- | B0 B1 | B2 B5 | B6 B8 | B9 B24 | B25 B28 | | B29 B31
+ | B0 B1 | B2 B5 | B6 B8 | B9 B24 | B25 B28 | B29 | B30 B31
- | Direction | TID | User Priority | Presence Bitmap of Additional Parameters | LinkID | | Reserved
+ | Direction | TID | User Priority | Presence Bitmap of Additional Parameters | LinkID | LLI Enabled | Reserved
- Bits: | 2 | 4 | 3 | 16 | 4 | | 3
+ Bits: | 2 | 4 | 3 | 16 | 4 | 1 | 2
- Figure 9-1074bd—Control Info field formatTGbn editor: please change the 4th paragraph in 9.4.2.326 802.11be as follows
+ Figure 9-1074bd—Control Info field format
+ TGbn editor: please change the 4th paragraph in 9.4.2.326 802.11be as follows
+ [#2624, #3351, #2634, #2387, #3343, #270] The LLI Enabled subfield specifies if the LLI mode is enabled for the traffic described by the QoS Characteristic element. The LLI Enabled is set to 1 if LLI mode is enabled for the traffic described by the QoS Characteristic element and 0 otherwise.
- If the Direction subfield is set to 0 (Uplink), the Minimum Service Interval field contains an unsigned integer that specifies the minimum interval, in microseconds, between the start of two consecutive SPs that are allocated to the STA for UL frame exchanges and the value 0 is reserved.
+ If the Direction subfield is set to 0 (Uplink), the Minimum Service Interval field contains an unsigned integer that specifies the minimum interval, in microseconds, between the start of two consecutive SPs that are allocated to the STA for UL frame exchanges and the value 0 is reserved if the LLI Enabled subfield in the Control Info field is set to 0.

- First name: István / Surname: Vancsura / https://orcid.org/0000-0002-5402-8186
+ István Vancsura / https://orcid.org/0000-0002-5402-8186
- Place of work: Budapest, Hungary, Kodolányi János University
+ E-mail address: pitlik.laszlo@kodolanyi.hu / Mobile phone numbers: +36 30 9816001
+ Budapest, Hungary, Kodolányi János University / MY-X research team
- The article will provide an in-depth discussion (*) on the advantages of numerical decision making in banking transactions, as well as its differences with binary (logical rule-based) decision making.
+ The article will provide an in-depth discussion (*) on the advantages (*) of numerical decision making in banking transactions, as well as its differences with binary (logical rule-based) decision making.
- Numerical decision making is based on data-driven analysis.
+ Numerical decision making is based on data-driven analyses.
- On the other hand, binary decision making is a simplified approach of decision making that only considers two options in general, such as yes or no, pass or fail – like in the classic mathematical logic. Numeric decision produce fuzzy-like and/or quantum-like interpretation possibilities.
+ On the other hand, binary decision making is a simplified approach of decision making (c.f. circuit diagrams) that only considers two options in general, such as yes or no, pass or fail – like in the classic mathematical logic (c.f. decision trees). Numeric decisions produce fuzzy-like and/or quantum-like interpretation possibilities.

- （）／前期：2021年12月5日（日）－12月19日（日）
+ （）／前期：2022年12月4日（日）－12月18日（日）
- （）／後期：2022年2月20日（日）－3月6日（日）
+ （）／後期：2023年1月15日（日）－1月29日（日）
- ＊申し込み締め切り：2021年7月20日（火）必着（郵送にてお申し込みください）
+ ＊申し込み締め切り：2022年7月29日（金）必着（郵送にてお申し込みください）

* * * * *

- [Your task]
Filter the entries by the string "considers" and copy each matching line.

- [Answer space]
- On the other hand, binary decision making is a simplified approach of decision making that only considers two options in general, such as yes or no, pass or fail – like in the classic mathematical logic. Numeric decision produce fuzzy-like and/or quantum-like interpretation possibilities.
+ On the other hand, binary decision making is a simplified approach of decision making (c.f. circuit diagrams) that only considers two options in general, such as yes or no, pass or fail – like in the classic mathematical logic (c.f. decision trees). Numeric decisions produce fuzzy-like and/or quantum-like interpretation possibilities.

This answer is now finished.